(SUPPLIED ENTRIES Opens)

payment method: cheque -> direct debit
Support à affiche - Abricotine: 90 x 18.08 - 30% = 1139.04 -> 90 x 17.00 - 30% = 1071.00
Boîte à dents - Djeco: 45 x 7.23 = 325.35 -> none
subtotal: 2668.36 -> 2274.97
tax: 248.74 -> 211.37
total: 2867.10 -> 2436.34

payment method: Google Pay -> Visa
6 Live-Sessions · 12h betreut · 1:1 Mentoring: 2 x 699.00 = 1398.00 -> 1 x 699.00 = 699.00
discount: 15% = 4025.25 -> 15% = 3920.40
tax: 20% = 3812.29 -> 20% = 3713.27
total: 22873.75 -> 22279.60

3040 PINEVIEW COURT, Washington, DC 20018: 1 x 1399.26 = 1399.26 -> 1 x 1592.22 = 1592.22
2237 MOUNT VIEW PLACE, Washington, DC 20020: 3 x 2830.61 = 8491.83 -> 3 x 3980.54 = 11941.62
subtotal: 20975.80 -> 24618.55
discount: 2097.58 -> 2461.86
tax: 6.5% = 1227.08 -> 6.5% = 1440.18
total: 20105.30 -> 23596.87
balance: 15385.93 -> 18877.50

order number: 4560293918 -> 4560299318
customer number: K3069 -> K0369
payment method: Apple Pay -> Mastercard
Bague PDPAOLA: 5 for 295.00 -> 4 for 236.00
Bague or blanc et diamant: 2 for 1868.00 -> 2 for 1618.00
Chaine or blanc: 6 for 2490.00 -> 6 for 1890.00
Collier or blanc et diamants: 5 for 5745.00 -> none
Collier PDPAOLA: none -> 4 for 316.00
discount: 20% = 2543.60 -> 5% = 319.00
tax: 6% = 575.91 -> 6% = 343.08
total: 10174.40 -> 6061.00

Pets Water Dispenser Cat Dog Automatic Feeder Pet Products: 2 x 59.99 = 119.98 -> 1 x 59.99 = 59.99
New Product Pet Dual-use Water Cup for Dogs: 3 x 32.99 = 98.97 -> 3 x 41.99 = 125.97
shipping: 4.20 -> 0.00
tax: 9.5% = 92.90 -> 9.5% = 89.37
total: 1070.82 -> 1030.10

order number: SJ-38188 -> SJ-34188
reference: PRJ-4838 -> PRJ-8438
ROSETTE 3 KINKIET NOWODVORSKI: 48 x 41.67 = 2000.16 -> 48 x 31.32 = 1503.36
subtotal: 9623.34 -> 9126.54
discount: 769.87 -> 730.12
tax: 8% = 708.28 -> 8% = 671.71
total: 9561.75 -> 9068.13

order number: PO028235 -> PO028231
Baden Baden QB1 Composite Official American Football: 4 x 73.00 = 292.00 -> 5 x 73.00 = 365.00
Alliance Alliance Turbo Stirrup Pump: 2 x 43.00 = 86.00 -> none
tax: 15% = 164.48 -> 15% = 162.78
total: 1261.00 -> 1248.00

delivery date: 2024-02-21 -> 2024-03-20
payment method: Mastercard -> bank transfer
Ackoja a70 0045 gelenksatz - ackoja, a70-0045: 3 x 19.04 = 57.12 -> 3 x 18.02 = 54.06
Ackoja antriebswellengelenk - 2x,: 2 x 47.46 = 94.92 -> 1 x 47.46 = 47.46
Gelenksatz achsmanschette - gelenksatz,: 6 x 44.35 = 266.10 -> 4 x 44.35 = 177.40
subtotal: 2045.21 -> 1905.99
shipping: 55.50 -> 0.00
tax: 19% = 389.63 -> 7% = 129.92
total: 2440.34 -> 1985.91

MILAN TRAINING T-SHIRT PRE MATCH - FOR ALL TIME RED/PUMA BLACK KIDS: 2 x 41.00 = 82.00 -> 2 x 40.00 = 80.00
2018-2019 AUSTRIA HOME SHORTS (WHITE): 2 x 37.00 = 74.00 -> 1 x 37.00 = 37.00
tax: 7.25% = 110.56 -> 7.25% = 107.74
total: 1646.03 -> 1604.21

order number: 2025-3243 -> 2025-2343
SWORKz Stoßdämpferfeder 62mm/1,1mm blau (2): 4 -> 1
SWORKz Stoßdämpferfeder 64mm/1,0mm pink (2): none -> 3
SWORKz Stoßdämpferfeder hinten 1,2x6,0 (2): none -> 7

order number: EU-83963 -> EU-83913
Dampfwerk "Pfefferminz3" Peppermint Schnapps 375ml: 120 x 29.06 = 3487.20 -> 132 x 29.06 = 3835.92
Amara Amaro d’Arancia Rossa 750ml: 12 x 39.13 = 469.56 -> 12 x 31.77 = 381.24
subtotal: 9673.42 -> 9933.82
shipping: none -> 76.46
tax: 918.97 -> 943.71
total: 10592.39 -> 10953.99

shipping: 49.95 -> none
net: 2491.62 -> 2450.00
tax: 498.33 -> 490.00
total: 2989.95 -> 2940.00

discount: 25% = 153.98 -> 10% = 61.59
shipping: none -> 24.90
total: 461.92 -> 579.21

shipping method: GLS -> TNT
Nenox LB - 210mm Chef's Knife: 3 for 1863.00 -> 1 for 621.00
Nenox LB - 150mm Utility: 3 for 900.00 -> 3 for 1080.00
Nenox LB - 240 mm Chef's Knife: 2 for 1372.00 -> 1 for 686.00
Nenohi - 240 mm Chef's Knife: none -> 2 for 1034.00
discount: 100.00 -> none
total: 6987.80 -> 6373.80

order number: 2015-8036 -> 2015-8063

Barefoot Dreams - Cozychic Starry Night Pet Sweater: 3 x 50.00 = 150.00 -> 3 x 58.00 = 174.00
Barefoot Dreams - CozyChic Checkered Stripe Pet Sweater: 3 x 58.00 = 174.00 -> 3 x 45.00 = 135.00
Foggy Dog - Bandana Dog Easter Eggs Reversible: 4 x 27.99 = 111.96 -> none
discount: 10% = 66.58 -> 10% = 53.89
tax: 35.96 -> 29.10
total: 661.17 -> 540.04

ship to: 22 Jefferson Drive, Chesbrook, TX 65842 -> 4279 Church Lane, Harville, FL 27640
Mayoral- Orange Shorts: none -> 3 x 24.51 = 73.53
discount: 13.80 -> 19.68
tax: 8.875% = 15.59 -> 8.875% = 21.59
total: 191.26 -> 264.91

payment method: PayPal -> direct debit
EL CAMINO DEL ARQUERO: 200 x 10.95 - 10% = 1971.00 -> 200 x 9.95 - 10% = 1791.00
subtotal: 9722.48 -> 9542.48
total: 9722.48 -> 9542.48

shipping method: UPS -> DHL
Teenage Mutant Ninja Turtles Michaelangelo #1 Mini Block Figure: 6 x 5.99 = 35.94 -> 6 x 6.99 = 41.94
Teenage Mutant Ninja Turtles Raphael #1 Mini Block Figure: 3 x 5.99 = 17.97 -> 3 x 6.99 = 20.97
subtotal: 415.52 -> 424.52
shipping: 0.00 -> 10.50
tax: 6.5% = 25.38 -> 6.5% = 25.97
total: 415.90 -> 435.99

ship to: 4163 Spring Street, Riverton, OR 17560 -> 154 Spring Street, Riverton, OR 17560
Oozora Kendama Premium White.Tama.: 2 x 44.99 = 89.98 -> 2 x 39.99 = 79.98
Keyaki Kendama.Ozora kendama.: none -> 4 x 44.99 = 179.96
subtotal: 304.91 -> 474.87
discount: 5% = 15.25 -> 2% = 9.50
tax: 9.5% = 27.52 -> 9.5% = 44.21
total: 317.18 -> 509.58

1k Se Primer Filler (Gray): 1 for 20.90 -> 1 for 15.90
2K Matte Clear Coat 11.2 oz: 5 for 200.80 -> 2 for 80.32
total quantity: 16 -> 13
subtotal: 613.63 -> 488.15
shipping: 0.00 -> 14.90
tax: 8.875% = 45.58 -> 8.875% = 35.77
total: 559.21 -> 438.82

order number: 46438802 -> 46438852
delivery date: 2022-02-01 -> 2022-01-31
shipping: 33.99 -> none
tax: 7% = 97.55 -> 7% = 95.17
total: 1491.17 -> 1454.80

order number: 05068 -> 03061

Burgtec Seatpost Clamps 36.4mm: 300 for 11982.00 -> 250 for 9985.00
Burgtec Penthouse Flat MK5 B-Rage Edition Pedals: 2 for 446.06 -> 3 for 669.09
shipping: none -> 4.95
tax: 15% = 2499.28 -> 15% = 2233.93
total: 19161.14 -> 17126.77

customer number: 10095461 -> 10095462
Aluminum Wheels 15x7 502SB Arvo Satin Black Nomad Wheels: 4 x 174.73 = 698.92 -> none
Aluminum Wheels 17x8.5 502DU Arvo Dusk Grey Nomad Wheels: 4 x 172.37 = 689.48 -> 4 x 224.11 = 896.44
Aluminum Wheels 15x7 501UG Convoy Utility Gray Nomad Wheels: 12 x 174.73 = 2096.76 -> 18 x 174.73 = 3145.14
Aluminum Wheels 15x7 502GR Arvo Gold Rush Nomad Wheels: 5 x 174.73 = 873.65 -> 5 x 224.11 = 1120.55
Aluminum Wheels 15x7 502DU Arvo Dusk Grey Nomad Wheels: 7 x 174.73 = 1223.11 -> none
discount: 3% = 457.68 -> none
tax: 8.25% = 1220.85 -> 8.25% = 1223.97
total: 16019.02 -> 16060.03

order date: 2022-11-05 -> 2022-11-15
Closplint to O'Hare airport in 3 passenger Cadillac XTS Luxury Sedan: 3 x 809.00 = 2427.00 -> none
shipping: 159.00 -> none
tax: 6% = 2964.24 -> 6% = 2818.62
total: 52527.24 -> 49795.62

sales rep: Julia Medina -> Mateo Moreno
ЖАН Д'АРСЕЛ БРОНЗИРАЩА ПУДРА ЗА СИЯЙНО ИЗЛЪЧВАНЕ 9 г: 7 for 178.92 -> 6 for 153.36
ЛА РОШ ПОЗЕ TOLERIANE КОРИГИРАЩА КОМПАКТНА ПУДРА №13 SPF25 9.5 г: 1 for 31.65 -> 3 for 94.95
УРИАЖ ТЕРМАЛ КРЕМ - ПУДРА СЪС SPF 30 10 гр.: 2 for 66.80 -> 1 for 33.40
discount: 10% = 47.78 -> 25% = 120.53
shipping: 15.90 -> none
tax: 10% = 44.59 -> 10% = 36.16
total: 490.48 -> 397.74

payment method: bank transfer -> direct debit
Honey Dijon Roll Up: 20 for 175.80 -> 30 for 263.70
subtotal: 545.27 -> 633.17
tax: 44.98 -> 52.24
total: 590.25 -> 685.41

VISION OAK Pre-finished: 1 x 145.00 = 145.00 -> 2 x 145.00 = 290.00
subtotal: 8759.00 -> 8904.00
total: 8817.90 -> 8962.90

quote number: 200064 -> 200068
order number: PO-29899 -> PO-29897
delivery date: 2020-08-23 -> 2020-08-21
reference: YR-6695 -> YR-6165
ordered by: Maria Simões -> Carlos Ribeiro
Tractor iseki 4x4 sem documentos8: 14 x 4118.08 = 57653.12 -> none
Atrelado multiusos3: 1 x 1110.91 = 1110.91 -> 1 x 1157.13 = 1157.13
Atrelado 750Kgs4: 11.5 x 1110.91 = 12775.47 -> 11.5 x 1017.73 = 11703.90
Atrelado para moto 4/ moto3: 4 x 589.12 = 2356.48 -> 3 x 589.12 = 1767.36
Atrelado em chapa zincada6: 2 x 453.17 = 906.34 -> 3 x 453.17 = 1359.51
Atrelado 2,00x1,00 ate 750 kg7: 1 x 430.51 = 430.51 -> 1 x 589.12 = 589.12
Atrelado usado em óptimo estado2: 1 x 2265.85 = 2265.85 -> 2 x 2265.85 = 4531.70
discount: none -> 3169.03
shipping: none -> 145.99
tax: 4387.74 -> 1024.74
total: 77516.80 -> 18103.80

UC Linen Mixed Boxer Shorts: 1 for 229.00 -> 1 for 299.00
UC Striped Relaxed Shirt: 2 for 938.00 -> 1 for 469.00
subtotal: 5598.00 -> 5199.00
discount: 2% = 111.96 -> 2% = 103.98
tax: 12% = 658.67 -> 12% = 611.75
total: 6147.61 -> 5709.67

(SUPPLIED ENTRIES Closes)

* [WHAT THE EXERCISE ASKS] Could you transcribe the entries above word for word, from the line with "Atrelado 750Kgs4: 11.5" down to the line with "Atrelado em chapa", keeping both?

* [REPLY]
Atrelado 750Kgs4: 11.5 x 1110.91 = 12775.47 -> 11.5 x 1017.73 = 11703.90
Atrelado para moto 4/ moto3: 4 x 589.12 = 2356.48 -> 3 x 589.12 = 1767.36
Atrelado em chapa zincada6: 2 x 453.17 = 906.34 -> 3 x 453.17 = 1359.51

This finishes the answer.